Le nombril (en polonais : pępek, c’est si mignon), les Européens, ils connaissent. Ils le connaissent parce qu’ils passent leur temps à le scruter, comme s’il pouvait en sortir la Vérité incarnée et armée de pied en cap. Eh bien, non, les peuples européens, eux, par delà les institutions européennes et leurs caciques actuels, ne le croient pas.

Où est passée l’Europe ? Elle est passée entièrement dans le tricotage de l’Union et de ses institutions controversées. Dans des pinaillages et des querelles incessantes. C’est la démocratie, dira-t-on. Certes ; mais les Etats européens ne sont-ils pas en train, et depuis bien longtemps maintenant, de perdre de vue l’essentiel, c’est-à-dire cet ensemble de champs de forces et d’influences qu’on appelle le monde ? C ‘est bien évidemment ce que doivent penser les dirigeants politiques et économiques chinois. Où est passée l’interlocutrice Europe, qui clame sur tous les toits son catéchisme d’ouverture et de libéralisme ? Les Chinois semblent avoir besoin d’un interlocuteur réel, concret. Mais hélas, ils ne le trouvent pas.

Et pendant ce temps, la Chine œuvre, et ne cesse d’étendre et d’approfondir son champ d’influence en Europe (ne parlons pas ici de l’Afrique !). Les investissements chinois en Europe centrale et orientale sont plus que consistants ; aujourd’hui, le Pirée est chinois, et l’Empire « communiste » regroupe autour de lui les pays qui participent au « 16+1 », à savoir une grande partie de Balkans, le Groupe de Visegrád et les pays baltes. Et la nouvelle Route de la Soie, qu’on appelle maintenant moins poétiquement One Belt and One Road (La Ceinture et la Route) existe d’ores et déjà.

La Ceinture et la Route, c’est un dispositif gigantesque, qui a commencé en 2013, de liaisons maritimes et ferroviaires entre la Chine et l’Europe pour assurer son influence et la coopération avec le reste du monde, l’Europe surtout. La Chine y a intérêt : elle est en train de fabriquer une sorte de hinterland européen pour se dégager des Etats-Unis et de son éventuelle agressivité à son égard, qui se manifesterait le cas échéant dans le Pacifique et l’Océan Indien. L’Europe, en somme : une base de repli, un havre de paix pour les Chinois qui pourront y siroter tranquillement leur bordeaux supérieur (une grande partie du vignoble bordelais appartient à des industriels chinois).

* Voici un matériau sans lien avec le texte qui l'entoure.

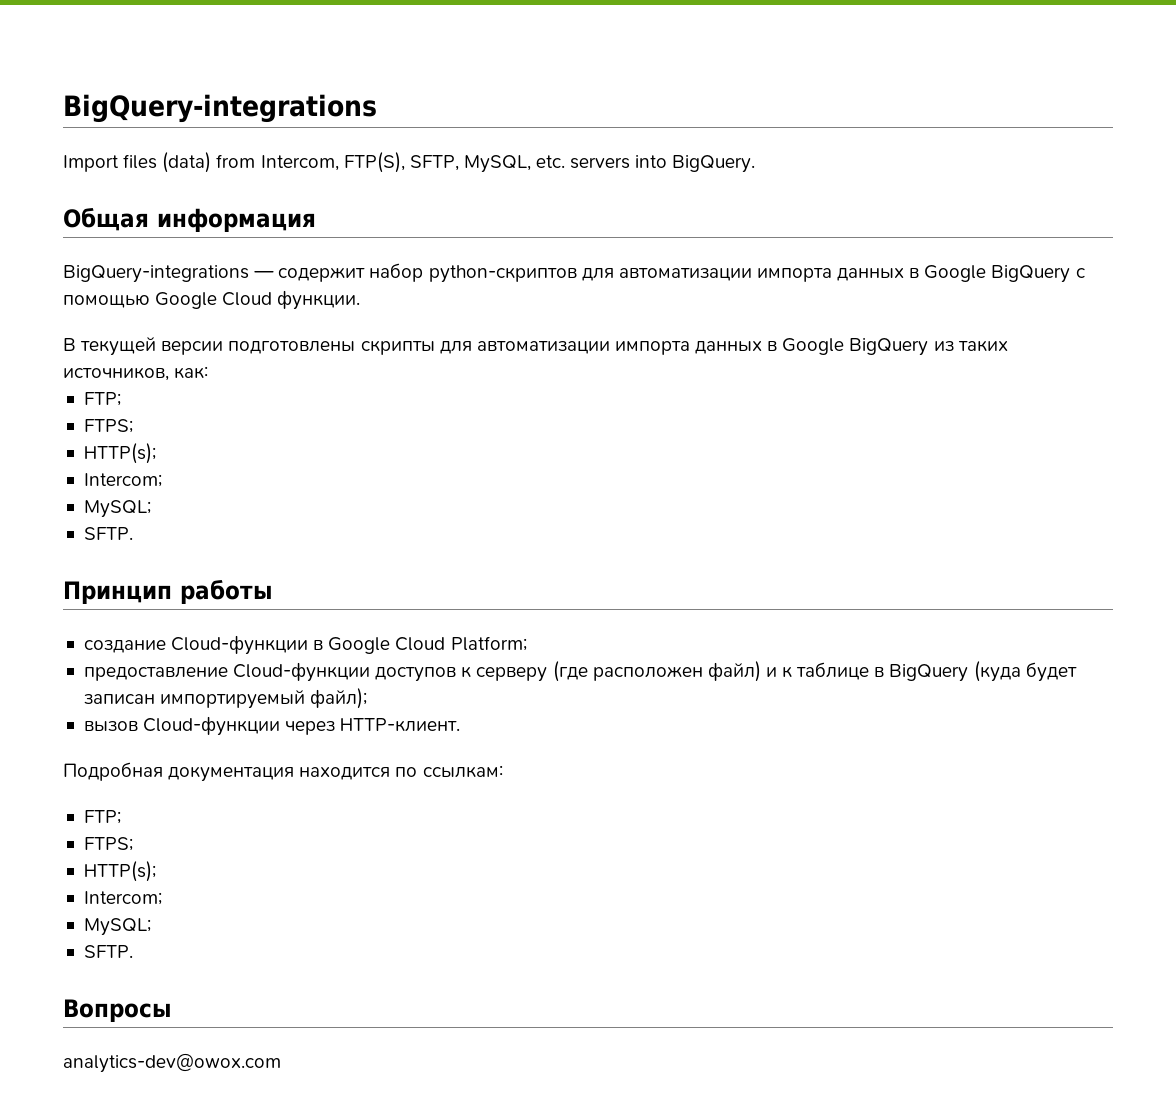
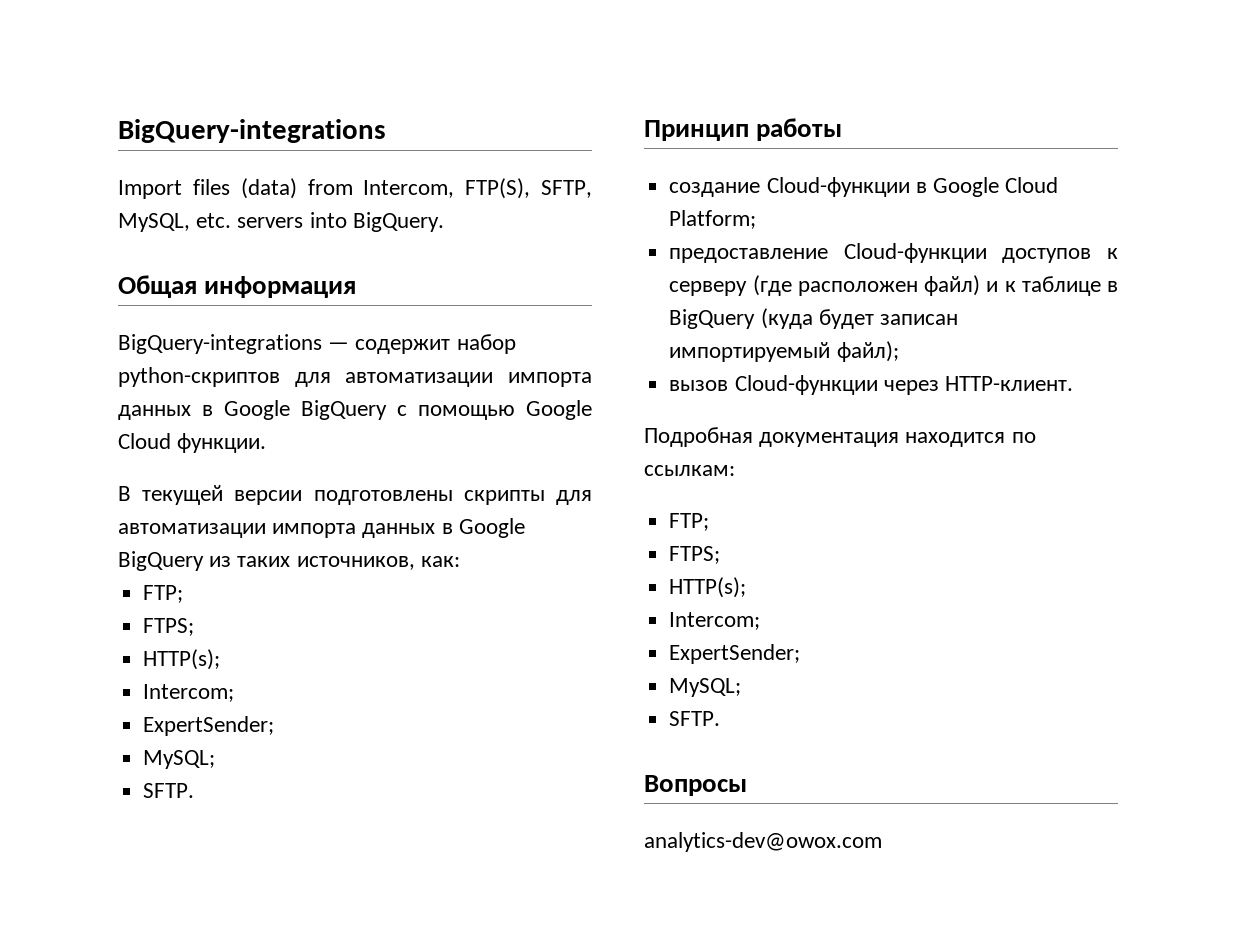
(162, 480) none -> [143,716,275,736] // ExpertSender;
(162, 898) none -> [669,644,801,664] // ExpertSender;

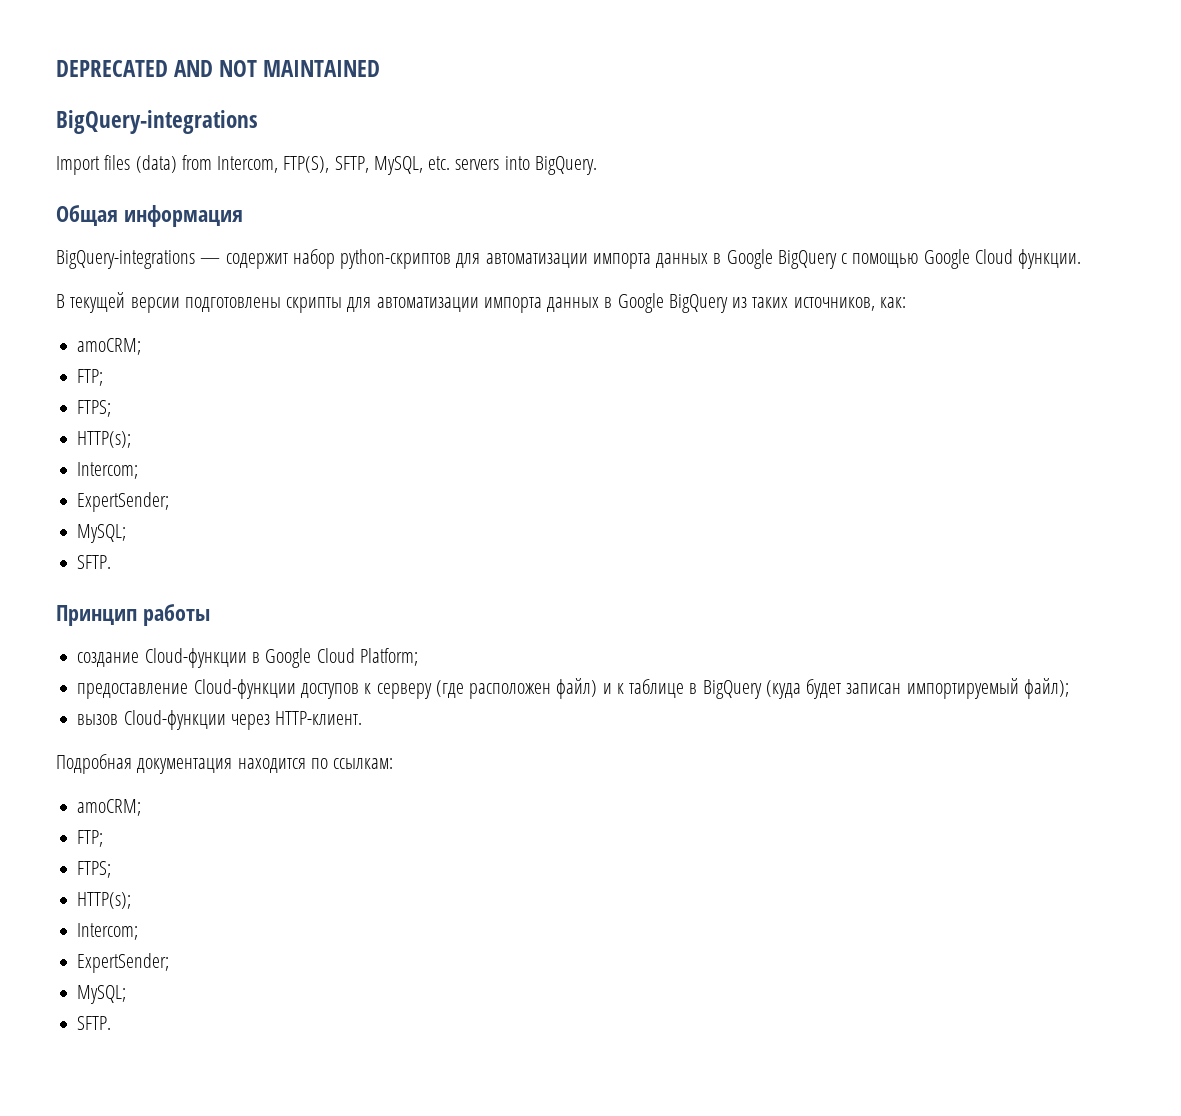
(118, 131) none -> [56,60,381,77] DEPRECATED AND NOT MAINTAINED //
(460, 561) none -> [77,338,142,355] // amoCRM;
[669,513,710,531] [669,546,721,564] [669,577,747,598] [669,612,761,630] [669,644,801,664] [669,678,742,697] [669,711,721,726] [644,775,747,796] [644,832,882,852] // FTP; // FTPS; // HTTP(s); // Intercom; // ExpertSender; // MySQL; // SFTP. // Вопросы // analytics-dev@owox.com -> [77,799,142,816] [77,830,104,847] [77,861,112,878] [77,892,132,909] [77,923,139,940] [77,953,170,973] [77,985,127,1004] [77,1016,112,1030] // amoCRM; // FTP; // FTPS; // HTTP(s); // Intercom; // ExpertSender; // MySQL; // SFTP.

La nouvelle Route de la Soie, c’est une sorte d’autoroute qui existe déjà in concreto et qui ailleurs, est en train de se construire. Pour sa partie européenne, elle traverse la Russie après avoir franchi les steppes du Kazakhstan, le Belarus, la Pologne, l’Allemagne, la France et le Royaume Uni. A propos de ce dernier, on ne songe d’ailleurs pas assez que le Brexit pourrait devenir une aubaine pour les Chinois, essentiellement pour la raison sus-nommée : il sera infiniment plus facile de négocier (et de marchander) avec les Britanniques de l’After Brexit qu’avec les institutions européennes…

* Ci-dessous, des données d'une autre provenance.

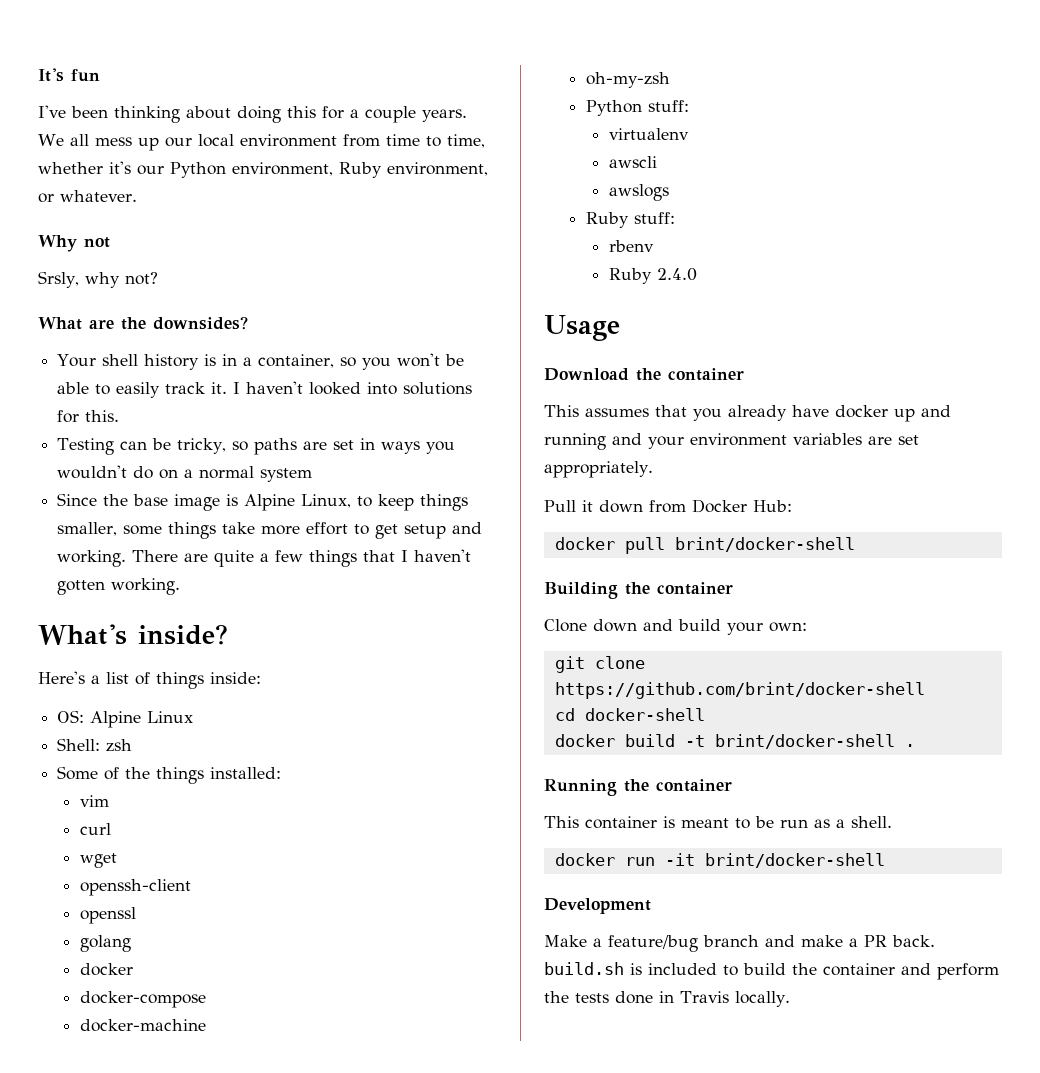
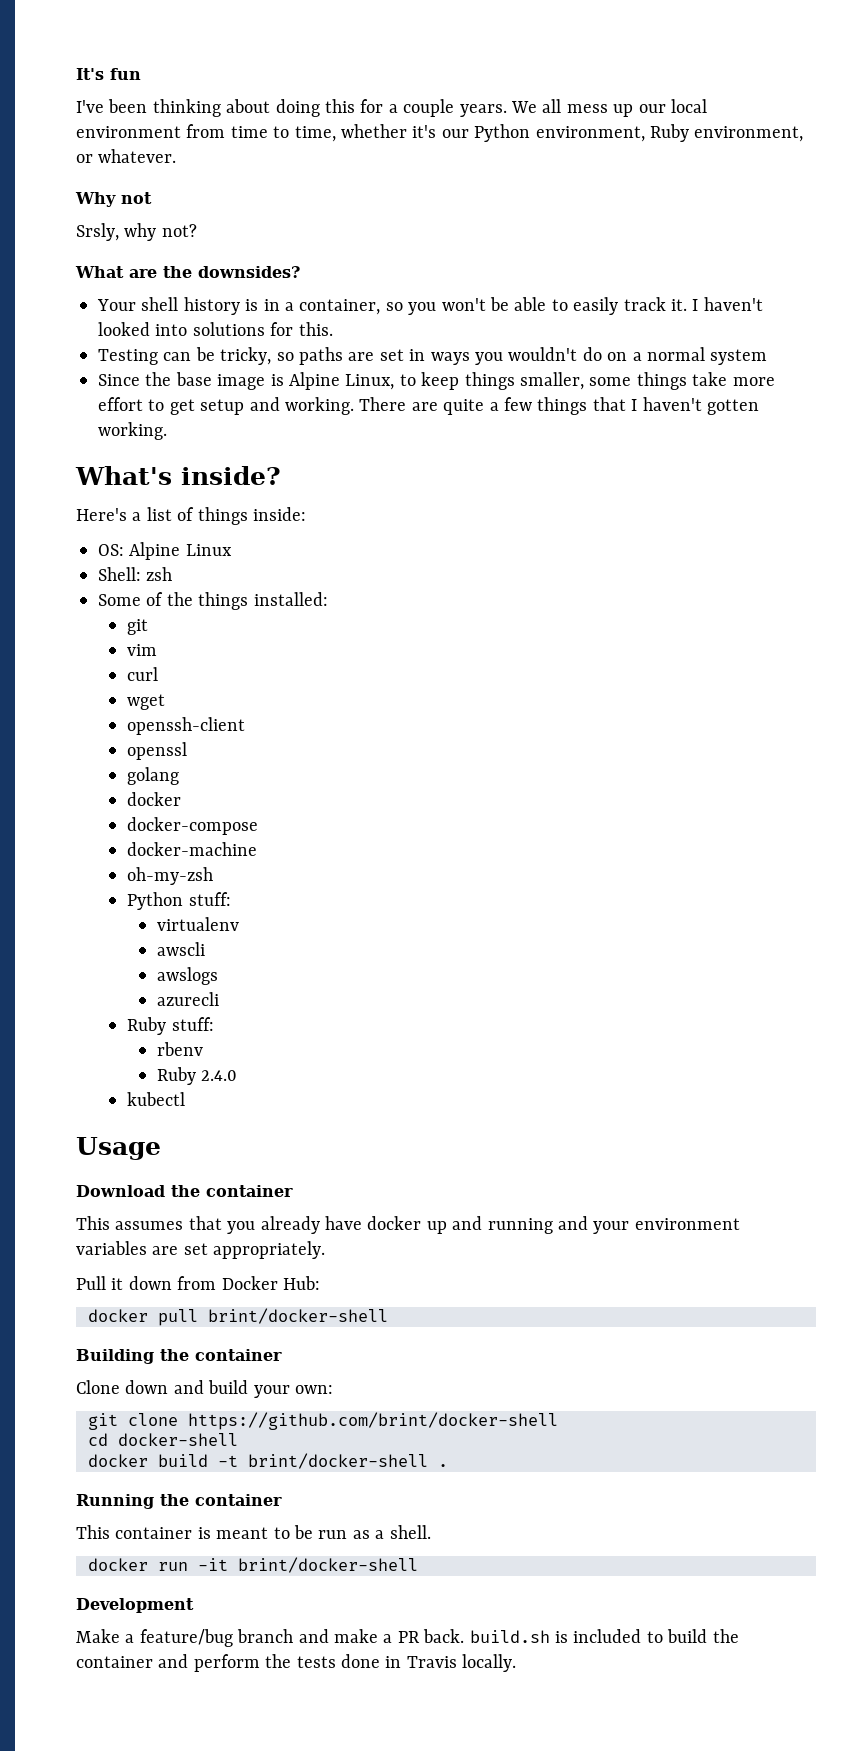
(282, 773) none -> [127,619,149,635] // git
(670, 192) none -> [156,992,219,1006] // azurecli
(698, 274) none -> [127,1092,186,1106] // kubectl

Les omphalologistes diplômés enseignent donc qu’il existe deux espèces de nombriloscopies. L’une consiste à scruter son pępek toute la journée en l’insultant ; cette fixation relève en réalité de la psychiatrie, surtout dans sa variante populiste (dont sont atteintes la Pologne, la Hongrie, l’Italie, l’Autriche…). Cette pathologie progresse de manière très préoccupante.

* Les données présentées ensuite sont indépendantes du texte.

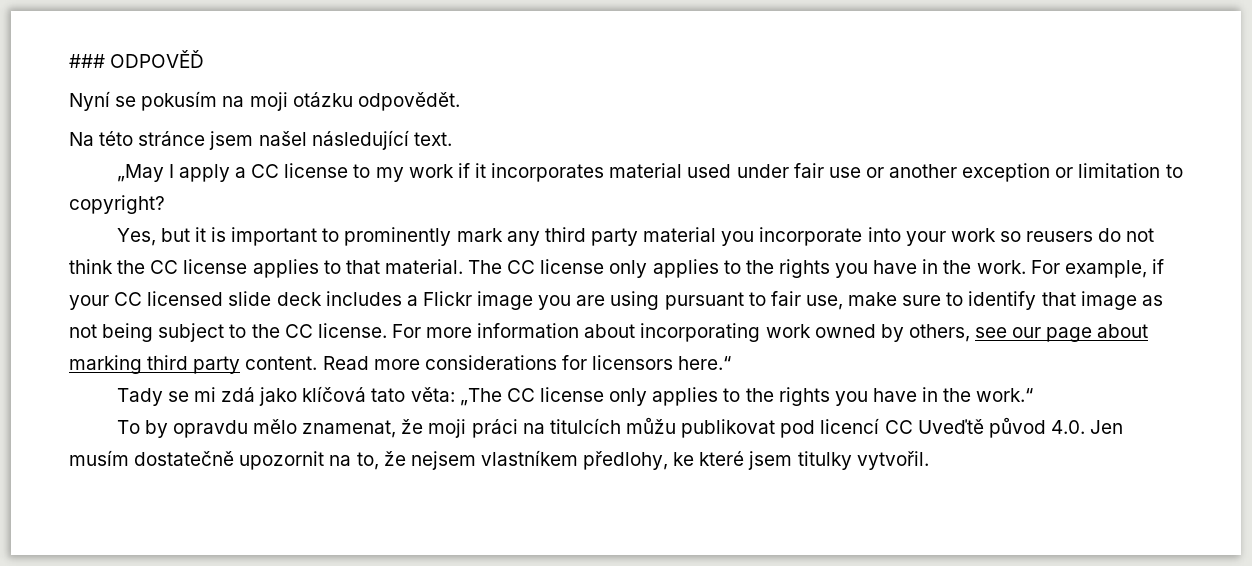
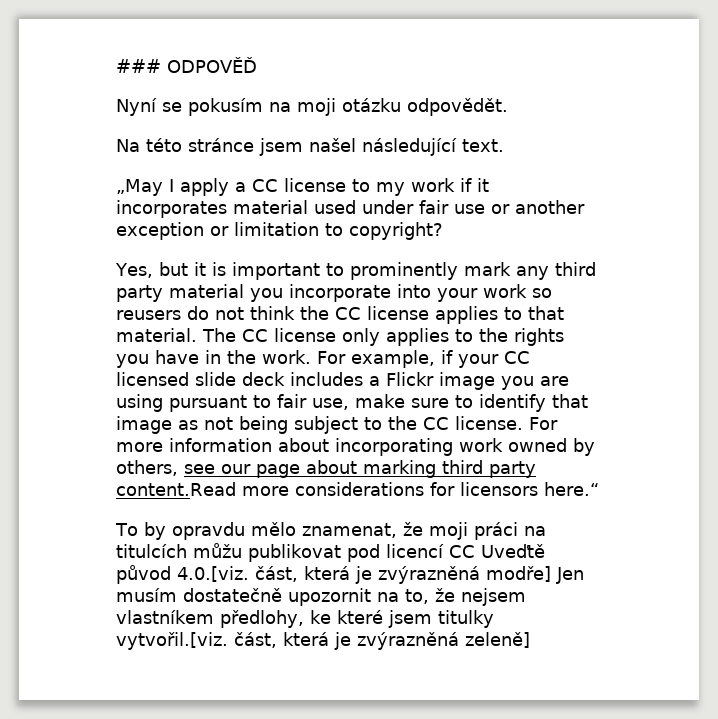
[245,356,369,370] content. Read -> [116,482,236,496] content.Read
[116,386,1034,406] // Tady se mi zdá jako klíčová tato věta: „The CC license only applies to the rights you have in the work.“ -> (599, 489) none
[1050,420,1085,434] 4.0. -> [177,566,551,584] 4.0.[viz. část, která je zvýrazněná modře]
[856,451,929,470] vytvořil. -> [116,632,530,650] vytvořil.[viz. část, která je zvýrazněná zeleně]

L’autre, celle de la Chine, consiste à considérer que l’essentiel, c’est la promotion de son Nombril : son expansion, son élargissement au monde tout entier. Autre maladie, moins grave, dans laquelle certains voient même un signe de santé, et dont souffre surtout l’entourage du malade.

Que faire ? Comment soigner cette maladie ?

Pour l’instant, un seul remède, au moins apparent : apprenez le chinois mandarin ! Une langue merveilleuse ; une langue de peintre (elle se peint) et de musicien (elle se chante).

Et une langue très utile pour notre siècle qui avance comme un vent violent.